Where the line containing "Andrew Mach | HOLE_15: 6 -> 5" appears, start copying; continue through the last line below and copy nothing else.

- Opening Delimiter -

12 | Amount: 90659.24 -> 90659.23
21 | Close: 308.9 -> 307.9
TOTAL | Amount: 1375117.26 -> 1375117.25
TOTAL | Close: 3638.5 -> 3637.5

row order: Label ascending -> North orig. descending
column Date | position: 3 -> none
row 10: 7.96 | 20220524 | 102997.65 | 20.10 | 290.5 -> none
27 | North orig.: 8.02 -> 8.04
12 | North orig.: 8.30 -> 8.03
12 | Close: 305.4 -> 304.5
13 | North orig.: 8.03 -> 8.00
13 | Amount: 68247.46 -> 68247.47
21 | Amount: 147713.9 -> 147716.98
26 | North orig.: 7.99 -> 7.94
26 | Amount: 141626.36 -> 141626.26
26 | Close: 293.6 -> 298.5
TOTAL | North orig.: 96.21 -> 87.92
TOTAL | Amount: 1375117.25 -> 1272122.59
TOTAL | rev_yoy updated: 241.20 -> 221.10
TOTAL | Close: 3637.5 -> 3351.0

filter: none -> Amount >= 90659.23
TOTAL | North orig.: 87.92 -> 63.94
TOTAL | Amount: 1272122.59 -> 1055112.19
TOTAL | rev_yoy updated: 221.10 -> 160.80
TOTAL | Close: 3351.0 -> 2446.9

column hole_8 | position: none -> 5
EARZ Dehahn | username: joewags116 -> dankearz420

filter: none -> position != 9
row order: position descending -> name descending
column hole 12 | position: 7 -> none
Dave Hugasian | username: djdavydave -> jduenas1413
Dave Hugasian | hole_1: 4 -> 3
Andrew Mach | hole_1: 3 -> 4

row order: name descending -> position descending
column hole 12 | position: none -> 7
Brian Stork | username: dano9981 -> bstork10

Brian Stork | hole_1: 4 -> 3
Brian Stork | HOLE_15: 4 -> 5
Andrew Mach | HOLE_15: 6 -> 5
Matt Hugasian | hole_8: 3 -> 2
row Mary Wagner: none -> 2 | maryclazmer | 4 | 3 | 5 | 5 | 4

- Closing Delimiter -

■ Response area
Andrew Mach | HOLE_15: 6 -> 5
Matt Hugasian | hole_8: 3 -> 2
row Mary Wagner: none -> 2 | maryclazmer | 4 | 3 | 5 | 5 | 4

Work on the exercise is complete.